▶ **Dataset**:
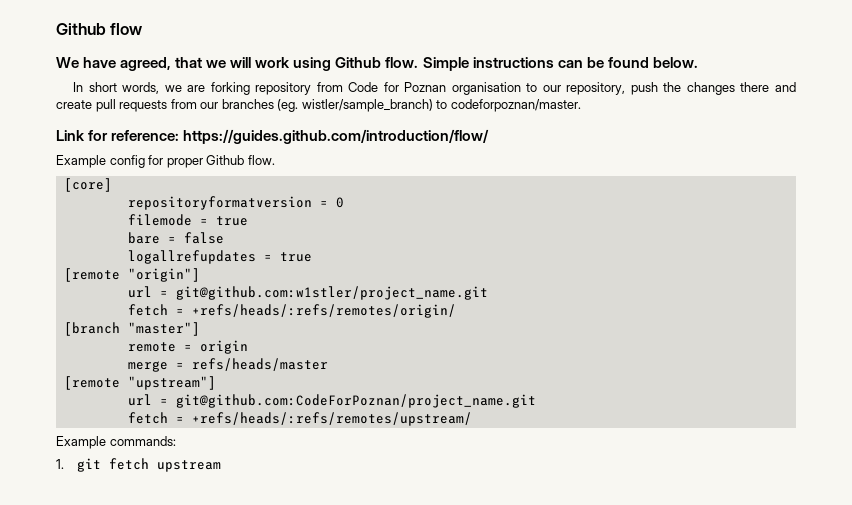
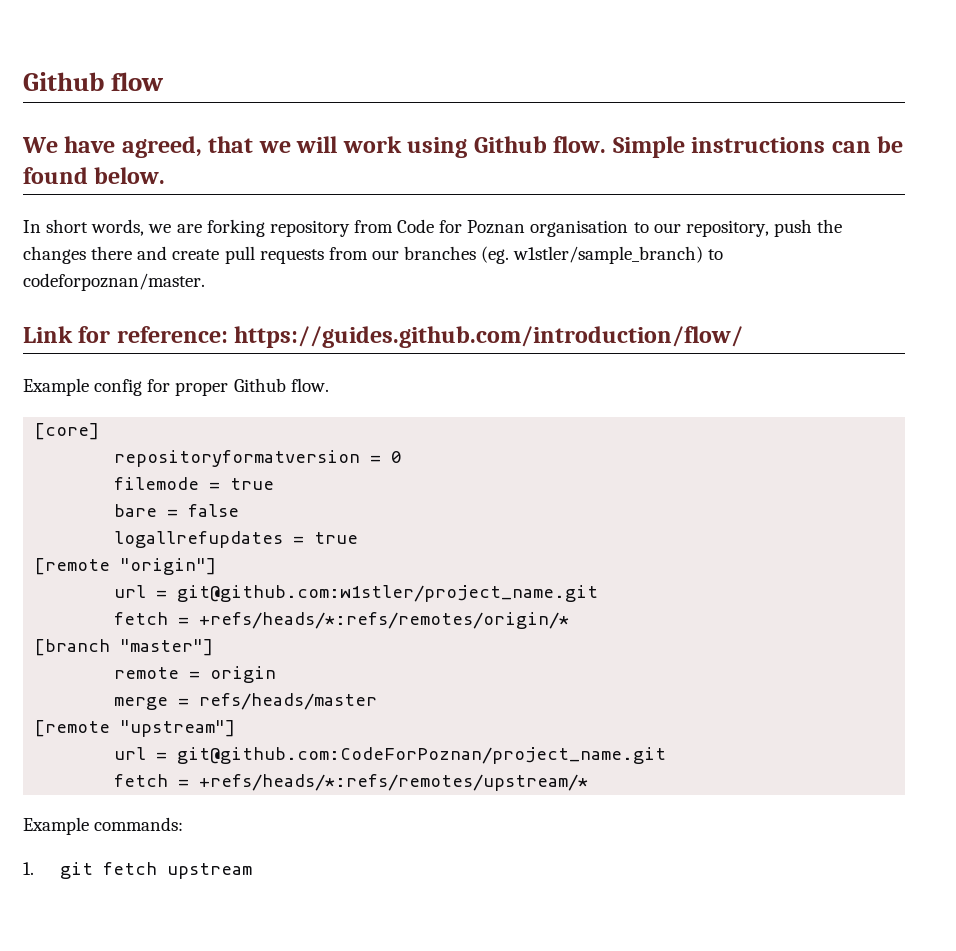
[301,99,433,112] wistler/sample_branch) -> [513,246,704,264] w1stler/sample_branch)
[191,304,456,318] +refs/heads/:refs/remotes/origin/ -> [199,612,570,629] +refs/heads/*:refs/remotes/origin/*
[191,412,472,426] +refs/heads/:refs/remotes/upstream/ -> [199,774,589,791] +refs/heads/*:refs/remotes/upstream/*

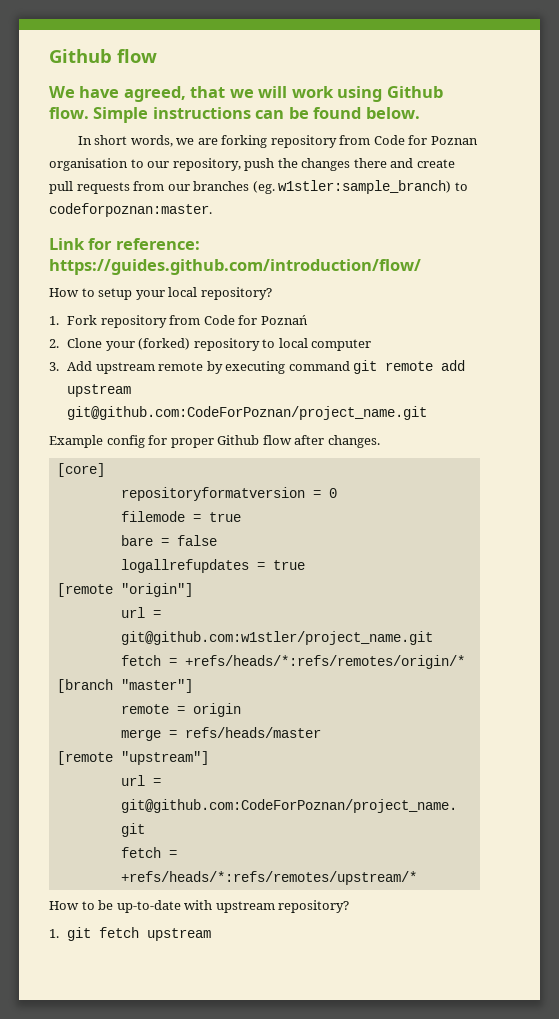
[513,246,724,264] [23,273,205,291] w1stler/sample_branch) to codeforpoznan/master. -> [278,180,468,194] [49,203,212,217] w1stler:sample_branch) to codeforpoznan:master.
(744, 337) none -> [49,287,272,300] [49,315,308,328] [49,338,372,351] [49,360,466,374] [67,384,132,397] [67,406,428,420] // How to setup your local repository? // 1. Fork repository from Code for Poznań // 2. Clone your (forked) repository to local computer // 3. Add upstream remote by executing command git remote add upstream git@github.com:CodeForPoznan/project_name.git
[290,378,329,392] flow. -> [262,435,380,448] flow after changes.
[23,817,184,835] Example commands: -> [49,900,350,913] How to be up-to-date with upstream repository?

▶ **Exercise details**: Return the listing above unaltered, omitting its pictures.

▶ **Task result**:
[301,99,433,112] wistler/sample_branch) -> [513,246,704,264] w1stler/sample_branch)
[191,304,456,318] +refs/heads/:refs/remotes/origin/ -> [199,612,570,629] +refs/heads/*:refs/remotes/origin/*
[191,412,472,426] +refs/heads/:refs/remotes/upstream/ -> [199,774,589,791] +refs/heads/*:refs/remotes/upstream/*

[513,246,724,264] [23,273,205,291] w1stler/sample_branch) to codeforpoznan/master. -> [278,180,468,194] [49,203,212,217] w1stler:sample_branch) to codeforpoznan:master.
(744, 337) none -> [49,287,272,300] [49,315,308,328] [49,338,372,351] [49,360,466,374] [67,384,132,397] [67,406,428,420] // How to setup your local repository? // 1. Fork repository from Code for Poznań // 2. Clone your (forked) repository to local computer // 3. Add upstream remote by executing command git remote add upstream git@github.com:CodeForPoznan/project_name.git
[290,378,329,392] flow. -> [262,435,380,448] flow after changes.
[23,817,184,835] Example commands: -> [49,900,350,913] How to be up-to-date with upstream repository?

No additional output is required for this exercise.